# TASK REQUIREMENTS:
Copy every line of the records below where the word "inline" occurs.

Web page revision data

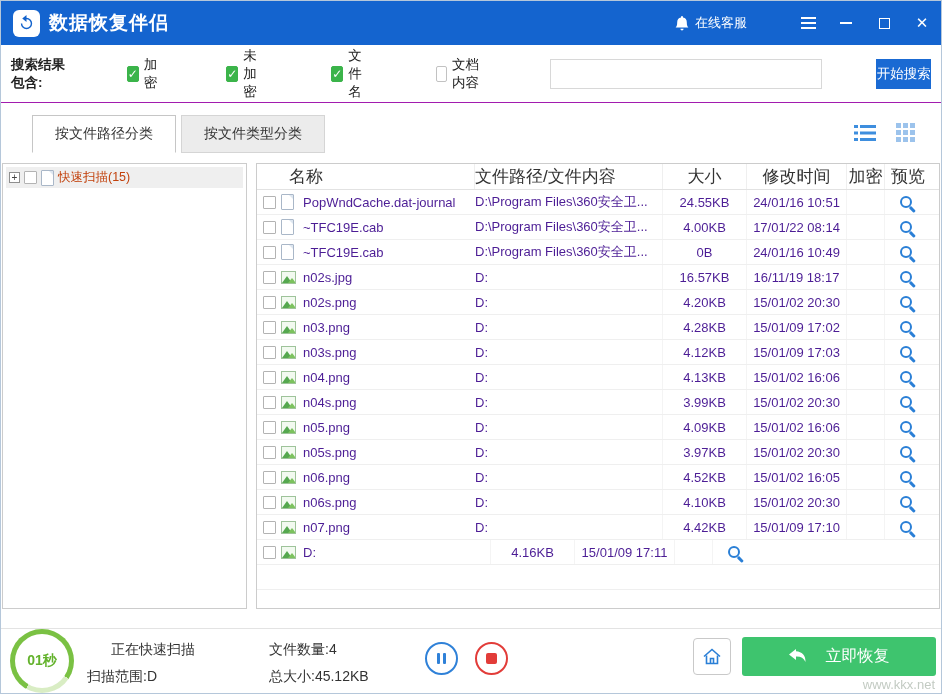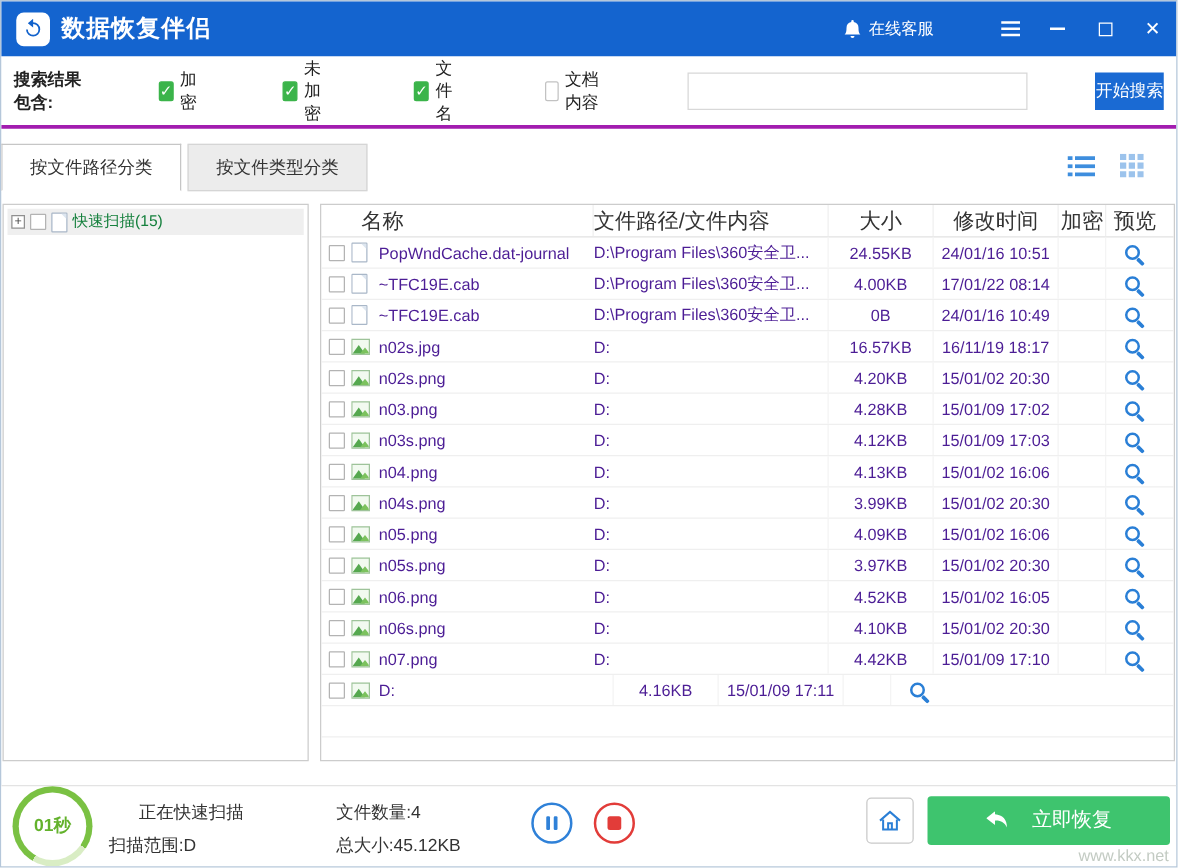--- a/index.html
+++ b/index.html
@@ -22,7 +22,7 @@
   .max-box { width:11px; height:11px; border:1.5px solid #fff; display:block; }
   .close-x { font-size:15px; }
   
-  .search-row { height:58px; display:flex; align-items:center; padding:0 10px; border-bottom:3px solid #a21caf;gap:48px; }
+  .search-row { height:58px; display:flex; align-items:center; padding:0 10px; border-bottom:1px solid #a21caf;gap:48px; }
   .search-label { font-size:13.5px; color:#222; font-weight:bold; margin-right:12px; }
   .filter { display:flex; align-items:center; gap:5px; margin-right:17px; font-size:13.5px; color:#222; cursor:pointer; }
   .cb16 { width:16px; height:16px; border:1px solid #c2c2c2; border-radius:2px; background:#fff; display:inline-flex; align-items:center; justify-content:center; }

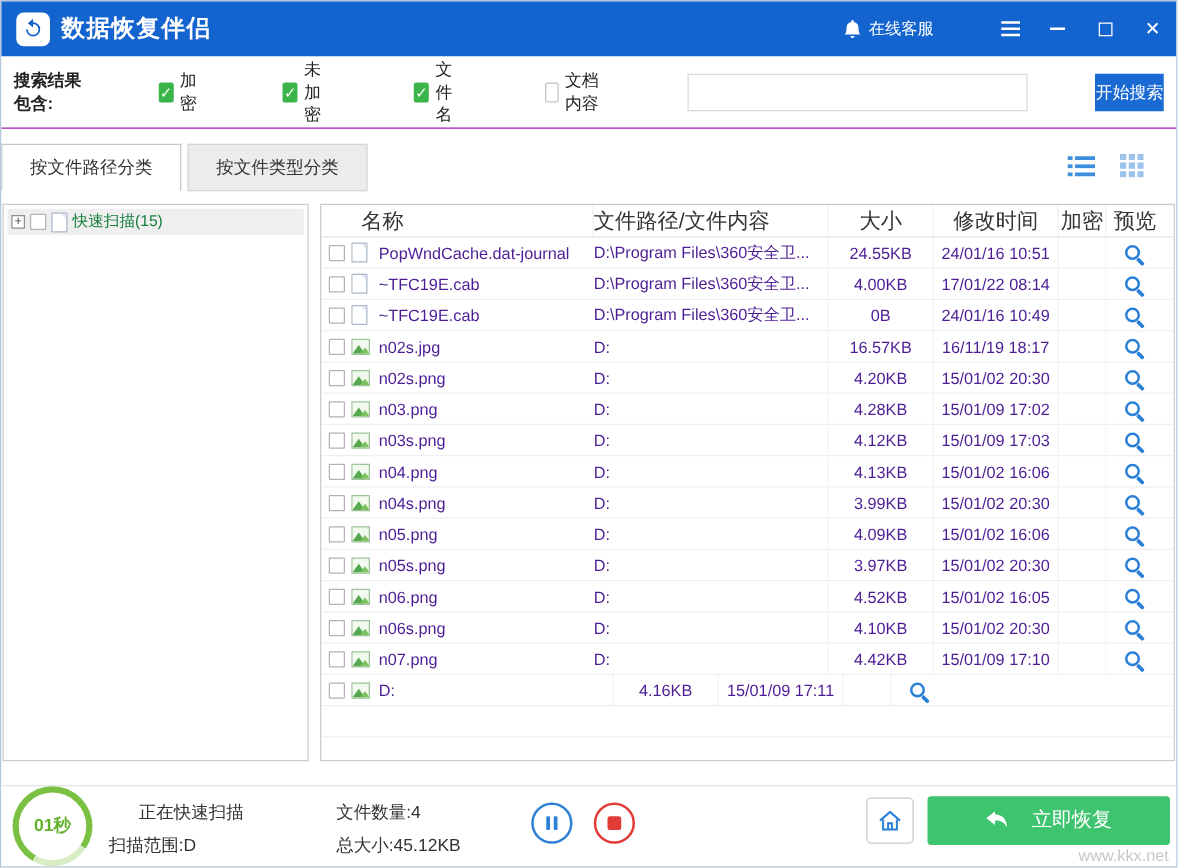--- a/index.html
+++ b/index.html
@@ -31,7 +31,7 @@
   .search-input { margin-left:auto; width:408px; height:30px; border:1px solid #d8d8d8; padding:0 8px; font-size:13px; outline:none; }
   .search-btn { width:84px; height:30px; background:#1a6ad3; color:#fff; border:none; font-size:13.5px; margin-left:6px; cursor:pointer; font-family:inherit; }
   
-  .tab-strip { margin-top:12px; height:38px; display:flex; align-items:flex-end; position:relative; }
+  .tab-strip { margin-top:12px; height:38px; display:flex; align-items:flex-end; position:relative;padding-left:31px; }
   .tab { width:144px; height:38px; display:flex; align-items:center; justify-content:center; font-size:14px; color:#333; border:1px solid #d5d5d5; background:#ececec; cursor:pointer; }
   .tab + .tab { margin-left:5px; }
   .tab.active { background:#fff; border-color:#c6c6c6; border-bottom-color:#fff; }

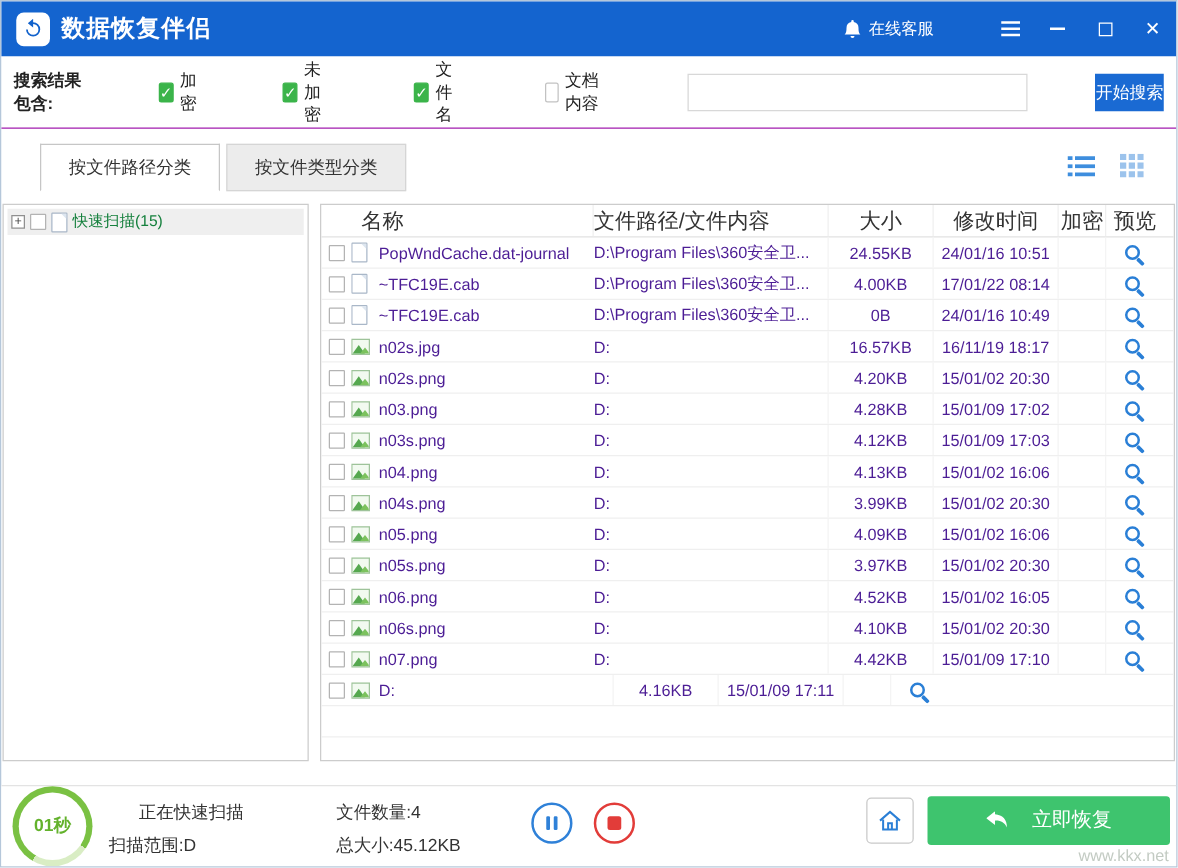--- a/index.html
+++ b/index.html
@@ -39,7 +39,7 @@
   .view-icons span { cursor:pointer; display:flex; }
   
   .tree-panel { position:absolute; left:1px; top:162px; width:245px; height:446px; border:1px solid #ccc; background:#fff; padding:3px; }
-  .tree-row { height:21px; display:flex; align-items:center; gap:4px; background:#efefef; padding:0 3px; font-size:12.5px; color:#15803d; cursor:pointer; }
+  .tree-row { height:21px; display:flex; align-items:center; gap:4px; background:#efefef; padding:0 3px; font-size:12.5px; color:#c2410c; cursor:pointer; }
   .expander { width:11px; height:11px; border:1px solid #8f8f8f; background:#fff; display:inline-flex; align-items:center; justify-content:center; flex:0 0 auto; }
   .expander::after { content:"+"; font-size:10px; line-height:1; color:#444; }
   .cb13 { width:13px; height:13px; border:1px solid #b3b3b3; background:#fff; border-radius:1px; flex:0 0 auto; }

# PROBLEM SOLUTION:
   .cb16 { width:16px; height:16px; border:1px solid #c2c2c2; border-radius:2px; background:#fff; display:inline-flex; align-items:center; justify-content:center; }
   .expander { width:11px; height:11px; border:1px solid #8f8f8f; background:#fff; display:inline-flex; align-items:center; justify-content:center; flex:0 0 auto; }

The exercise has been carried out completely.